The episode starts with a walk down memory lane with Nicholas Negroponte, who made several spot-on predictions at the first TED Conference in 1984. Thirty years later, as he guessed, we are using touch screen computers and voice recognition software.

Next up is Nina Tandon, the biomedical engineer who is growing spare body parts. In her talk from TEDGloblal 2012, she discusses how her research on engineering new organ tissue might end our system of organ donation, and how it could even cure cancer. What if we could hyper personalize medicine, testing a treatment on an individual’s cloned organs to see how they react, before actually using it? As she speeds up the feedback loop between developing a medicine and seeing how it works in humans, she is turning pharmacology into an information technology.

Everyone might live an extra 10 or 20 years thanks to Richard Resnick’s work mapping the human genome. As he shared at TEDxBoston 2011, gene sequencing will allow us to detect diseases, eventually leading to a universal diagnostic exam that might help us cure cancer and malaria. It could also allow us to check a baby’s genome before it is born. Resnick acknowledges that this technology sounds like something out of the Twilight Zone, and he urges society to have a conversation about the ethics of these tools before they are put to general use.

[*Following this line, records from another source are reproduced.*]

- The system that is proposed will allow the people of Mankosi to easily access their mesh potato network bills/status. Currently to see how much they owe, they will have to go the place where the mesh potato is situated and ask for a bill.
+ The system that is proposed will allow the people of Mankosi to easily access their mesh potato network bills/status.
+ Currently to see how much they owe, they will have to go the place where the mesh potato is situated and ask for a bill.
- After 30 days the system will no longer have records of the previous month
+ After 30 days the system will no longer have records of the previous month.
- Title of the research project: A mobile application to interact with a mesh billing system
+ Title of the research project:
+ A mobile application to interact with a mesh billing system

The next speaker in the episode is Marc Goodman, who discussed the future of crime and terrorism in the digital age at TEDGlobal 2012. He describes an arms race between people who are using technology for good and those using it for ill. How might 3D printers be harmful? Can the internet be a forum for spreading dangerous ideas, like how to make the avian flu virus more potent? What are the risks of having 60,000 Americans connected to the Internet via their pacemakers? The solution, Goodman suggests, is to empower ordinary citizens to approach the problem and collectively work through it.

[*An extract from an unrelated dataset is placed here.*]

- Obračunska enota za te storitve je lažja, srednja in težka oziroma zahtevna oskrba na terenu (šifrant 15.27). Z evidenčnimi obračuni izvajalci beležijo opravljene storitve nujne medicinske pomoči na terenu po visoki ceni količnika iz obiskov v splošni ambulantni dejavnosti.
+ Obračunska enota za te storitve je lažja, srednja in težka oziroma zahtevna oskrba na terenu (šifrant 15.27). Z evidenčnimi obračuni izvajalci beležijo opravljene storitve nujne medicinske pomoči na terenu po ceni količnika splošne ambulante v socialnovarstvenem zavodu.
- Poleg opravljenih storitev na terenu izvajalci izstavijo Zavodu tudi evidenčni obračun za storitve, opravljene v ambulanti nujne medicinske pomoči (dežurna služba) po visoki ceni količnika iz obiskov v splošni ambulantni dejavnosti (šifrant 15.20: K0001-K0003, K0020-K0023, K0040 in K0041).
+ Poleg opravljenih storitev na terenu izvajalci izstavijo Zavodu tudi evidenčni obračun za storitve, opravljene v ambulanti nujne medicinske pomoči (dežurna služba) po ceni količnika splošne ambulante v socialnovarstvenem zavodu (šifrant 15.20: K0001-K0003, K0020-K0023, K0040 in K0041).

Following Goodman is Todd Humphreys, who spoke at TEDGlobal 2012 about the promise of GPS. We could live in a world where we never lose anything, with GPS attached to all of our objects and searchable like emails. But for all of the exciting opportunities this could offer, there is, of course, a downside. Will our government track our every move? What if we become too dependent on our location-tracking information, and are thwarted by GPS spoofers who falsify location data?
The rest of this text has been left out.